:: Action item ::
Every record, down to the last line, must be given again exactly.

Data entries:

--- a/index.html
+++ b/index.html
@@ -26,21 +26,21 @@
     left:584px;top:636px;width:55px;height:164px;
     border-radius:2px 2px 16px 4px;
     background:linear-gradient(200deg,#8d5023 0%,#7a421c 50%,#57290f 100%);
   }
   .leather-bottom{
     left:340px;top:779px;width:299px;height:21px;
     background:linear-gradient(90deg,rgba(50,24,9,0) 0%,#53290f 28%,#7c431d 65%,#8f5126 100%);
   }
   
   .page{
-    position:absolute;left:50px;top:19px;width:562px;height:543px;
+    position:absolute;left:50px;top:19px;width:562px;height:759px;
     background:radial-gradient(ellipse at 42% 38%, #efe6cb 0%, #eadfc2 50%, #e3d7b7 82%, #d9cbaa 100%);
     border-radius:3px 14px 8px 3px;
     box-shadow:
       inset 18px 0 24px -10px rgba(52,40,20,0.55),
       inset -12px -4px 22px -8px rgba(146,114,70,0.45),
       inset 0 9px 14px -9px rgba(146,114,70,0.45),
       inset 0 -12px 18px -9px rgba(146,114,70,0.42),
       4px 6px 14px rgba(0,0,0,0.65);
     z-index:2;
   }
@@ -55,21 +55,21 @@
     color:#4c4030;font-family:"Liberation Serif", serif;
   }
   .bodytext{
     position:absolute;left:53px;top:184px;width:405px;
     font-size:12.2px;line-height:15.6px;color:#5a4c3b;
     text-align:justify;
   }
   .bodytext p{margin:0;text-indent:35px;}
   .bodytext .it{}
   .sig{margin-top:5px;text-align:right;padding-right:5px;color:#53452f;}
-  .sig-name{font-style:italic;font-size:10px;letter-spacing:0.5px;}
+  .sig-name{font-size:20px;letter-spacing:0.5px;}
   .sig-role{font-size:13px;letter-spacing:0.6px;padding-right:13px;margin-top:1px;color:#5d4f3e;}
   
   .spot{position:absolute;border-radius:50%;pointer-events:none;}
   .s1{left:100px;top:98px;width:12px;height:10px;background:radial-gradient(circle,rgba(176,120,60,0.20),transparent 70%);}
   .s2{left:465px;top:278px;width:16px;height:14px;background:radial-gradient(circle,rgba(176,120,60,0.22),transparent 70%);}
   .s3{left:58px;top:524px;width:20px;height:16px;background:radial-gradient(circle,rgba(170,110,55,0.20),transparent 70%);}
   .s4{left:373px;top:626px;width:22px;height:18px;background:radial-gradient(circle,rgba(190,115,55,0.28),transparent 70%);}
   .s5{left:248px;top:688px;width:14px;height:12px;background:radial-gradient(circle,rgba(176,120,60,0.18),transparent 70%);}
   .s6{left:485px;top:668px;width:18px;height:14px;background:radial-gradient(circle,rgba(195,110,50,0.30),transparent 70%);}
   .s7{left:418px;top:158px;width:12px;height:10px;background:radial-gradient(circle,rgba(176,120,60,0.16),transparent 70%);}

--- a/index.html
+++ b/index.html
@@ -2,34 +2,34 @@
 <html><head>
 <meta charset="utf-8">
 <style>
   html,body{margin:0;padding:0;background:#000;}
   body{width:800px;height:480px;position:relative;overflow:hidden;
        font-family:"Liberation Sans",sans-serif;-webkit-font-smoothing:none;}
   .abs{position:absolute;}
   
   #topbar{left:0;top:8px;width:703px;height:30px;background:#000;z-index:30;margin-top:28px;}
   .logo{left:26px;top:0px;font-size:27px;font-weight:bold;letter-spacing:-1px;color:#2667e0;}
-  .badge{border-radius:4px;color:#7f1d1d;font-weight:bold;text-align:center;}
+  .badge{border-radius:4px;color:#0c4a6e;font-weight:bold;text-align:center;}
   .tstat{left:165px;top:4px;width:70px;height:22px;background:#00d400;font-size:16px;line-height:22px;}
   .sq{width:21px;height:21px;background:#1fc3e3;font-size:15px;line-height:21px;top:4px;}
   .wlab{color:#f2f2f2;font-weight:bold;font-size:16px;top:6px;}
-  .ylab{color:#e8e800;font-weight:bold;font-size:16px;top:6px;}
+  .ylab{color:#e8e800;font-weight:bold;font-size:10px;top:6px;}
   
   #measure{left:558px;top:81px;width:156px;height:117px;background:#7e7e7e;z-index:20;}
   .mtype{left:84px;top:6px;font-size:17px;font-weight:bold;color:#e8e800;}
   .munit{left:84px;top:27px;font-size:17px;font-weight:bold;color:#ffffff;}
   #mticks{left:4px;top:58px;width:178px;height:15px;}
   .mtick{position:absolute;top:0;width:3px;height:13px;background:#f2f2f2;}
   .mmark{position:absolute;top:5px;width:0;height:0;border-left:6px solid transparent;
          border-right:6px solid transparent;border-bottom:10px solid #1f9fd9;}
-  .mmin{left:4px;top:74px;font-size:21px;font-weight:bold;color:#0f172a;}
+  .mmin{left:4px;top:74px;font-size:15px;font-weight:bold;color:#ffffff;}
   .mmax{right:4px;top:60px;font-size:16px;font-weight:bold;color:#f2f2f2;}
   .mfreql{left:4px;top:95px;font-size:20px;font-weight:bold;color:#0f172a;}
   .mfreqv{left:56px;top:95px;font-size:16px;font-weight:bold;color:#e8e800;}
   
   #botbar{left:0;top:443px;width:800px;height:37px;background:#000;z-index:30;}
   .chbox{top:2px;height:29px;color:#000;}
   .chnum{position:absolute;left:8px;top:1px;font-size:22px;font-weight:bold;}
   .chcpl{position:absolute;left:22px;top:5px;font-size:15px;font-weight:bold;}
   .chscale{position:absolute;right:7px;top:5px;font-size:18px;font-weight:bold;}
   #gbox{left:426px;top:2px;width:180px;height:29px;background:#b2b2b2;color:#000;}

:: Answer below ::
--- a/index.html
+++ b/index.html
@@ -26,21 +26,21 @@
     left:584px;top:636px;width:55px;height:164px;
     border-radius:2px 2px 16px 4px;
     background:linear-gradient(200deg,#8d5023 0%,#7a421c 50%,#57290f 100%);
   }
   .leather-bottom{
     left:340px;top:779px;width:299px;height:21px;
     background:linear-gradient(90deg,rgba(50,24,9,0) 0%,#53290f 28%,#7c431d 65%,#8f5126 100%);
   }
   
   .page{
-    position:absolute;left:50px;top:19px;width:562px;height:543px;
+    position:absolute;left:50px;top:19px;width:562px;height:759px;
     background:radial-gradient(ellipse at 42% 38%, #efe6cb 0%, #eadfc2 50%, #e3d7b7 82%, #d9cbaa 100%);
     border-radius:3px 14px 8px 3px;
     box-shadow:
       inset 18px 0 24px -10px rgba(52,40,20,0.55),
       inset -12px -4px 22px -8px rgba(146,114,70,0.45),
       inset 0 9px 14px -9px rgba(146,114,70,0.45),
       inset 0 -12px 18px -9px rgba(146,114,70,0.42),
       4px 6px 14px rgba(0,0,0,0.65);
     z-index:2;
   }
@@ -55,21 +55,21 @@
     color:#4c4030;font-family:"Liberation Serif", serif;
   }
   .bodytext{
     position:absolute;left:53px;top:184px;width:405px;
     font-size:12.2px;line-height:15.6px;color:#5a4c3b;
     text-align:justify;
   }
   .bodytext p{margin:0;text-indent:35px;}
   .bodytext .it{}
   .sig{margin-top:5px;text-align:right;padding-right:5px;color:#53452f;}
-  .sig-name{font-style:italic;font-size:10px;letter-spacing:0.5px;}
+  .sig-name{font-size:20px;letter-spacing:0.5px;}
   .sig-role{font-size:13px;letter-spacing:0.6px;padding-right:13px;margin-top:1px;color:#5d4f3e;}
   
   .spot{position:absolute;border-radius:50%;pointer-events:none;}
   .s1{left:100px;top:98px;width:12px;height:10px;background:radial-gradient(circle,rgba(176,120,60,0.20),transparent 70%);}
   .s2{left:465px;top:278px;width:16px;height:14px;background:radial-gradient(circle,rgba(176,120,60,0.22),transparent 70%);}
   .s3{left:58px;top:524px;width:20px;height:16px;background:radial-gradient(circle,rgba(170,110,55,0.20),transparent 70%);}
   .s4{left:373px;top:626px;width:22px;height:18px;background:radial-gradient(circle,rgba(190,115,55,0.28),transparent 70%);}
   .s5{left:248px;top:688px;width:14px;height:12px;background:radial-gradient(circle,rgba(176,120,60,0.18),transparent 70%);}
   .s6{left:485px;top:668px;width:18px;height:14px;background:radial-gradient(circle,rgba(195,110,50,0.30),transparent 70%);}
   .s7{left:418px;top:158px;width:12px;height:10px;background:radial-gradient(circle,rgba(176,120,60,0.16),transparent 70%);}

--- a/index.html
+++ b/index.html
@@ -2,34 +2,34 @@
 <html><head>
 <meta charset="utf-8">
 <style>
   html,body{margin:0;padding:0;background:#000;}
   body{width:800px;height:480px;position:relative;overflow:hidden;
        font-family:"Liberation Sans",sans-serif;-webkit-font-smoothing:none;}
   .abs{position:absolute;}
   
   #topbar{left:0;top:8px;width:703px;height:30px;background:#000;z-index:30;margin-top:28px;}
   .logo{left:26px;top:0px;font-size:27px;font-weight:bold;letter-spacing:-1px;color:#2667e0;}
-  .badge{border-radius:4px;color:#7f1d1d;font-weight:bold;text-align:center;}
+  .badge{border-radius:4px;color:#0c4a6e;font-weight:bold;text-align:center;}
   .tstat{left:165px;top:4px;width:70px;height:22px;background:#00d400;font-size:16px;line-height:22px;}
   .sq{width:21px;height:21px;background:#1fc3e3;font-size:15px;line-height:21px;top:4px;}
   .wlab{color:#f2f2f2;font-weight:bold;font-size:16px;top:6px;}
-  .ylab{color:#e8e800;font-weight:bold;font-size:16px;top:6px;}
+  .ylab{color:#e8e800;font-weight:bold;font-size:10px;top:6px;}
   
   #measure{left:558px;top:81px;width:156px;height:117px;background:#7e7e7e;z-index:20;}
   .mtype{left:84px;top:6px;font-size:17px;font-weight:bold;color:#e8e800;}
   .munit{left:84px;top:27px;font-size:17px;font-weight:bold;color:#ffffff;}
   #mticks{left:4px;top:58px;width:178px;height:15px;}
   .mtick{position:absolute;top:0;width:3px;height:13px;background:#f2f2f2;}
   .mmark{position:absolute;top:5px;width:0;height:0;border-left:6px solid transparent;
          border-right:6px solid transparent;border-bottom:10px solid #1f9fd9;}
-  .mmin{left:4px;top:74px;font-size:21px;font-weight:bold;color:#0f172a;}
+  .mmin{left:4px;top:74px;font-size:15px;font-weight:bold;color:#ffffff;}
   .mmax{right:4px;top:60px;font-size:16px;font-weight:bold;color:#f2f2f2;}
   .mfreql{left:4px;top:95px;font-size:20px;font-weight:bold;color:#0f172a;}
   .mfreqv{left:56px;top:95px;font-size:16px;font-weight:bold;color:#e8e800;}
   
   #botbar{left:0;top:443px;width:800px;height:37px;background:#000;z-index:30;}
   .chbox{top:2px;height:29px;color:#000;}
   .chnum{position:absolute;left:8px;top:1px;font-size:22px;font-weight:bold;}
   .chcpl{position:absolute;left:22px;top:5px;font-size:15px;font-weight:bold;}
   .chscale{position:absolute;right:7px;top:5px;font-size:18px;font-weight:bold;}
   #gbox{left:426px;top:2px;width:180px;height:29px;background:#b2b2b2;color:#000;}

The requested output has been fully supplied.